A panel of the Senate Appropriations Committee has voted to effectively stop the Federal Emergency Management Agency from implementing a provision of the 2012 law reauthorizing the National Flood Insurance Program that mandates phased-in rate increases for grandfathered properties.
The provision barring FEMA from implementing Sec. 207 of the 2012 Biggert-Waters Act was passed by the Senate Appropriations Subcommittee July 16 and will be considered by the full committee July 18.
The subcommittee is chaired by Sen. Mary Landrieu, D-Louisiana, who had pushed a stronger three-year delay. But she said she did not want to “risk losing an opportunity for a one-year” delay. She said a lot of senators from non-coastal states still support the legislation passed last year to make the flood insurance program more financially self-sustainable.
The legislation passed out of the subcommittee Tuesday also includes about $10 million more than the president's proposed budget for modernizing flood maps to help ensure they fully reflect local investments in flood protection infrastructure.
Landrieu said she will still push for enactment of her “Strengthen, Modernize and Reform the National Flood Insurance Program” (SMART NFIP) Act, which industry officials oppose, and which would substantially weaken the reforms imposed by the 2012 bill.
SMART NFIP, which would at a minimum delay all rate increases imposed by the 2012 law, and would impose a high standard on FEMA for implementing the rate increases at all.
Landrieu's amendment passed Tuesday would bar the rate increases by preventing FEMA from using federal funds to implement Sec. 207.
But a FEMA official, who declined to be identified by name, said Congress has appropriated taxpayer funds for NFIP purposes only once–$1 billion appropriated in the 2003 legislation extending the program for five years. The funds were used to finance remapping for areas feared to be at greater risk for flooding.
However, Matthew Lehner, a spokesman for Landrieu, said FEMA officials have the office the amendment would bar implementation of the rate increases, if enacted.
FEMA officials were not available to comment.
Landrieu said her amendment would affect those “homes and businesses that were built to code and were subsequently placed into higher risk areas on a flood map,” in announcing that the subcommittee she chairs had passed the provision.
A similar provision was added to the House version of the Homeland Security appropriations legislation through an amendment by Rep. Bill Cassidy, R-La., who is running against Landrieu for her seat in 2014.
Some of the rates date back to before 1969, when Congress first authorized that NFIP rates be based on updated maps that reflected the chances that a property was in a primary flood zone.
But the provision in the appropriations bill would only be a temporary fix.
Her “SMART NFIP Act” would be even more sweeping in rolling back the provisions of the 2012 law.

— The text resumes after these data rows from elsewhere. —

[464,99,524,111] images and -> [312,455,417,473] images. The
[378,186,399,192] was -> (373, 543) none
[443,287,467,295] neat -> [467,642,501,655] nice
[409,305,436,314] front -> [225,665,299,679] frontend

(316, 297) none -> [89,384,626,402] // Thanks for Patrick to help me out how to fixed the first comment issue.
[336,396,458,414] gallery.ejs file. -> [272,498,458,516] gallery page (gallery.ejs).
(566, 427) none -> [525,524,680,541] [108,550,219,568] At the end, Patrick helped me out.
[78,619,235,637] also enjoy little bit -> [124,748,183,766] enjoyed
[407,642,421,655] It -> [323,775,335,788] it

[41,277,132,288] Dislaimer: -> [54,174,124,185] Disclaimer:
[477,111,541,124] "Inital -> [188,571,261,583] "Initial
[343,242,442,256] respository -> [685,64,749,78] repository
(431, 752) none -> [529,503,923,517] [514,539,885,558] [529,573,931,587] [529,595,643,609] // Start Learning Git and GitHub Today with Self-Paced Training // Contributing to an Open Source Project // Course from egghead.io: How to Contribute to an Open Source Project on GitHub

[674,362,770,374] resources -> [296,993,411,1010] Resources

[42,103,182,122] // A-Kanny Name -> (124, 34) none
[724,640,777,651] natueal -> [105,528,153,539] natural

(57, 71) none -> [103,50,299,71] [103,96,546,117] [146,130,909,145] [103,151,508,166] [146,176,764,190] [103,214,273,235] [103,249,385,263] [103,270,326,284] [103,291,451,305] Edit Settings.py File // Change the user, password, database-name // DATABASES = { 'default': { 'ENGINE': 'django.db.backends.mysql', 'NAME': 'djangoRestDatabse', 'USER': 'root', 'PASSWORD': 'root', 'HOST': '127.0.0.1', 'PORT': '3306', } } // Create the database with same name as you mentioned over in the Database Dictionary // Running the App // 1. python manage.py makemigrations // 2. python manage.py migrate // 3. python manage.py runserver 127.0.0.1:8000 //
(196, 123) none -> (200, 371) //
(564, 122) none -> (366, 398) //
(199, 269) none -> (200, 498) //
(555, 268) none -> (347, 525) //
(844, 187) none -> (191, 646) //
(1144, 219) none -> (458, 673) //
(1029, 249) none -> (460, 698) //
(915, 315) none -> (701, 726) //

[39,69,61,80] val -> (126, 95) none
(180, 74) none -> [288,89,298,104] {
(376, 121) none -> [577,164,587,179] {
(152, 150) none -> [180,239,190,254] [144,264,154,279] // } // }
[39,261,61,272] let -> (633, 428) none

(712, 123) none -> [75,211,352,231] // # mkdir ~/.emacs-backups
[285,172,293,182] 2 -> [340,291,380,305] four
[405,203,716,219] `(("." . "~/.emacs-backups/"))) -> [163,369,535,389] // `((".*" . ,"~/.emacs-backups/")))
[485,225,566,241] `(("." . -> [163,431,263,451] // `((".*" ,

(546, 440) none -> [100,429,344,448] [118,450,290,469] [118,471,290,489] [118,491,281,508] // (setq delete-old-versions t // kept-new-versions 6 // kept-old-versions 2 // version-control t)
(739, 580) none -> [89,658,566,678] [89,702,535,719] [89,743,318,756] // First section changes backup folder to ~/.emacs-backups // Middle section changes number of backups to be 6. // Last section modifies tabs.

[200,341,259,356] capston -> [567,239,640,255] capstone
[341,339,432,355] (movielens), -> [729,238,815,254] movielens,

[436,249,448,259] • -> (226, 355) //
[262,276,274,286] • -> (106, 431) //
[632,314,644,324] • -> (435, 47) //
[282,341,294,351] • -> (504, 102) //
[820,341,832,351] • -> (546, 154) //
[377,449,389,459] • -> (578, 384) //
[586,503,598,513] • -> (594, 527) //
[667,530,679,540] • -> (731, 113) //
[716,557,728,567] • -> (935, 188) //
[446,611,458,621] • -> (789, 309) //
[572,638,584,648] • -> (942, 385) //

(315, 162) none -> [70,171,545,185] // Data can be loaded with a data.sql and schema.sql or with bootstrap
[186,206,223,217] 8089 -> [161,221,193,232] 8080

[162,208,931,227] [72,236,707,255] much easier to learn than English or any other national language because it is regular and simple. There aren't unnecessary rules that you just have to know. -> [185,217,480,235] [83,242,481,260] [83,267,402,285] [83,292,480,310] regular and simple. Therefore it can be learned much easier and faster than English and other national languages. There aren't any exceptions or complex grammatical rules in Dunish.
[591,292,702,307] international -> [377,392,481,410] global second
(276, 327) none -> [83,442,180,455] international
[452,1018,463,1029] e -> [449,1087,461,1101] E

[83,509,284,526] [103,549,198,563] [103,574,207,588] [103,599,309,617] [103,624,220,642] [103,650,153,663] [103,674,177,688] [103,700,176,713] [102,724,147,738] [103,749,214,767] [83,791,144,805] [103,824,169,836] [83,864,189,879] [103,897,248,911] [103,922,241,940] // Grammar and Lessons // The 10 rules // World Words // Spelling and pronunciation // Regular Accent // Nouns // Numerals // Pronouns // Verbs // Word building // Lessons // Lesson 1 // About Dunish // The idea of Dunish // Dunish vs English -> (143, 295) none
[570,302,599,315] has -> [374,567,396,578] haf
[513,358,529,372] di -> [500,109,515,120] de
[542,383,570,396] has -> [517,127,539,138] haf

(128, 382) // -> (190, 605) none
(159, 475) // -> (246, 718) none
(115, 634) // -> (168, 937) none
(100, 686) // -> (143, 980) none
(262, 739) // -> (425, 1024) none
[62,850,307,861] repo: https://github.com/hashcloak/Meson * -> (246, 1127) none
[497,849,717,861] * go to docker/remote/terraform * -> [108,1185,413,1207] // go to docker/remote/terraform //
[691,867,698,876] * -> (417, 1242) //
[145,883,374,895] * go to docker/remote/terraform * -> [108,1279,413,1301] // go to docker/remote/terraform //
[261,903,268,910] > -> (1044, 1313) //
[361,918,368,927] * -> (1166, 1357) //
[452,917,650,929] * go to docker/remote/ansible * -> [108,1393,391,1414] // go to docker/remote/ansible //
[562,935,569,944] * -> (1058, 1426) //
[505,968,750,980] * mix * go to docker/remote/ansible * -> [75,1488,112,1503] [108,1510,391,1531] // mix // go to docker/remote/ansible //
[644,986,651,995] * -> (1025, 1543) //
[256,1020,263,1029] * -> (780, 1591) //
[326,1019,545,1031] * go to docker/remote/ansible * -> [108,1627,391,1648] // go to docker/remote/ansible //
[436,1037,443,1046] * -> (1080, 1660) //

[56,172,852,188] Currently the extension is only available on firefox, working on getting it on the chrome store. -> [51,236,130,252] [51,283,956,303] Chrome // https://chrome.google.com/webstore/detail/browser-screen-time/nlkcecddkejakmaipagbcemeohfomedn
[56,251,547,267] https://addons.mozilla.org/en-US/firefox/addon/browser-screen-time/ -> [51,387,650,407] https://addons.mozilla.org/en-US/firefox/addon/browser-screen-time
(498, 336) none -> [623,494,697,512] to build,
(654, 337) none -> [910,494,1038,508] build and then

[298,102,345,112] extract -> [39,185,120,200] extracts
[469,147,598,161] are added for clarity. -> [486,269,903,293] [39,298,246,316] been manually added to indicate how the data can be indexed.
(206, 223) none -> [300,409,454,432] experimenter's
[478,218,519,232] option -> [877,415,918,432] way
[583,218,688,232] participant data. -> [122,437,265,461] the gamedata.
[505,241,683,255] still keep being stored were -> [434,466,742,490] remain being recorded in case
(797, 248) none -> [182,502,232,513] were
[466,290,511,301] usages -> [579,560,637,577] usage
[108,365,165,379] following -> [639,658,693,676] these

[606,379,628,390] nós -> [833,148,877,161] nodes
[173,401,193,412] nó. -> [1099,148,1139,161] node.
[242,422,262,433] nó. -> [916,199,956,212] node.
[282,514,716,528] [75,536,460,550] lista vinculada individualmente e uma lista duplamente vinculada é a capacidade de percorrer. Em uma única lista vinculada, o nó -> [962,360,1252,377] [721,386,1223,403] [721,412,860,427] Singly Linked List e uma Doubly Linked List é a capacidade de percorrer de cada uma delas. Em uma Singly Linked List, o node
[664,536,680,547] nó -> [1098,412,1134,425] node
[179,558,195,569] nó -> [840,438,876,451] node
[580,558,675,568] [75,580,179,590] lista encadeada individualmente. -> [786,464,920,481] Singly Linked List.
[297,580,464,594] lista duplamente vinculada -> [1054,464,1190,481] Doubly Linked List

Jimi Grande, senior vice president of federal and political affairs for the National Association of Mutual Insurance Companies, cautioned that “any effort to delay the reforms enacted last year could ultimately weaken the NFIP.”
Grande said the reforms were designed to move the NFIP towards fiscal stability and at the same time to show policyholders the true risk they face from flooding.
But, the “SMART NFIP Act” would delay all flood insurance premium increases authorized in 2012 legislation.
This would include the requirement that flood insurance premiums on second homes and businesses be phased out over four years.
It would also block a mandate to start phasing out subsidies on properties whose rates were grandfathered when the Federal Emergency Management Agency, which runs the program, was ordered starting in 1974 to develop maps showing the risks of flooding in a particular area, and to base rates on those maps.
Under B-W, there is no time limit for phasing in the rate increase for subsidized properties.
Under the 2012 legislation, rates can now go up 20 percent a year, from 10 percent under the old program. Therefore, the Landrieu bill would bar allowing the rates to go up indefinitely until they are actuarially-based.
It would also bar the NFIP from raising rates up to 20 percent a year, effective in 2014, from the current maximum of 10 percent a year.
Those increases would be blocked until six months after FEMA conducts an affordability study on the higher premiums.
The Landrieu bill would also repeal provisions in the 2012 federal flood insurance bill that ended subsidized flood insurance rates when a parcel in a high risk area is sold.
That would make many Louisiana homes unsellable, she said.
Her bill would also strike a provision blocking the rebuilding of community facilities destroyed in a disaster when the location is in a high-risk area.
Landrieu aides said the delay, along with the completed study, would provide Congress with the information it needs to develop a law that helps make the flood insurance program more sustainable without putting insurance out of the price range of homeowners and businesses.